- Requirement: Gather all lines in the records below that include the word "sign".

Edit tracking data:
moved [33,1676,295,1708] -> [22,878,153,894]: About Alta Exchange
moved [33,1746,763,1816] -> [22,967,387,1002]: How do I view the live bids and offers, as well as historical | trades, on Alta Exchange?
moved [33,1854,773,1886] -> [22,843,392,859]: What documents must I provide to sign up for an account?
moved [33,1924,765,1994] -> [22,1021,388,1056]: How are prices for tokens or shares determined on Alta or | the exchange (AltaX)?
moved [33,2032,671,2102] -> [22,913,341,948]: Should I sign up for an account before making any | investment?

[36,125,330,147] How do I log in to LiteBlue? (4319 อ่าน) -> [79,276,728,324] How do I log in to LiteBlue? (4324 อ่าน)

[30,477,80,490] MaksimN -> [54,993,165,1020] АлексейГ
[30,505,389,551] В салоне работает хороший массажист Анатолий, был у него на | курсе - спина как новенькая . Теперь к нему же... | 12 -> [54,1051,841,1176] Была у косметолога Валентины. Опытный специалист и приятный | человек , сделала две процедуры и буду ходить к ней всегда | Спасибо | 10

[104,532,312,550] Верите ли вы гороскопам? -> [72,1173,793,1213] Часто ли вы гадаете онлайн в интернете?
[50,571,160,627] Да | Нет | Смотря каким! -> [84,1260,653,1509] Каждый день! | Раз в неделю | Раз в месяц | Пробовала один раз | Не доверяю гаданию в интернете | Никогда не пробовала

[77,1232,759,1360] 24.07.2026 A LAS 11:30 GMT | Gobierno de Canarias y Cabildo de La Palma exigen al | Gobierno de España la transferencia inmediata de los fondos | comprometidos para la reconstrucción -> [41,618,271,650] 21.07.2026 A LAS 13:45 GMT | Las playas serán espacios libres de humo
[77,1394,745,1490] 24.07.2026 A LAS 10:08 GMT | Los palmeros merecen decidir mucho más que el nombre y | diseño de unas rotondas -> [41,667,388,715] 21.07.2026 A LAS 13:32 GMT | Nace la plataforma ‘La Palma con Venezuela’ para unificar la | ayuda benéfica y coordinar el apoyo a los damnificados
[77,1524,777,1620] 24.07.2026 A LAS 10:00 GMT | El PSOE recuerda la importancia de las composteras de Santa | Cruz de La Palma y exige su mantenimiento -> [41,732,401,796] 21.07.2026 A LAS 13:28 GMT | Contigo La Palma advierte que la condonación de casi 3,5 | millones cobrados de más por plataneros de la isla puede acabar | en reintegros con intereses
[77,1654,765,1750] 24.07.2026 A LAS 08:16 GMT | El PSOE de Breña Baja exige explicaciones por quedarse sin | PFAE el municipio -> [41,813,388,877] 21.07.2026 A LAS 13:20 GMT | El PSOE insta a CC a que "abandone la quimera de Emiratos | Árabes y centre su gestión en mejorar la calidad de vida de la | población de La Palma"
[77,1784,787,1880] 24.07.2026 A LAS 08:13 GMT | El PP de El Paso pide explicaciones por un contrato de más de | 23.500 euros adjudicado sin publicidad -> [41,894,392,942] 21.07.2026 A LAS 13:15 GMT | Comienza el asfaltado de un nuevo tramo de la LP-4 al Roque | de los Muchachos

- Your solution:
moved [33,1854,773,1886] -> [22,843,392,859]: What documents must I provide to sign up for an account?
moved [33,2032,671,2102] -> [22,913,341,948]: Should I sign up for an account before making any | investment?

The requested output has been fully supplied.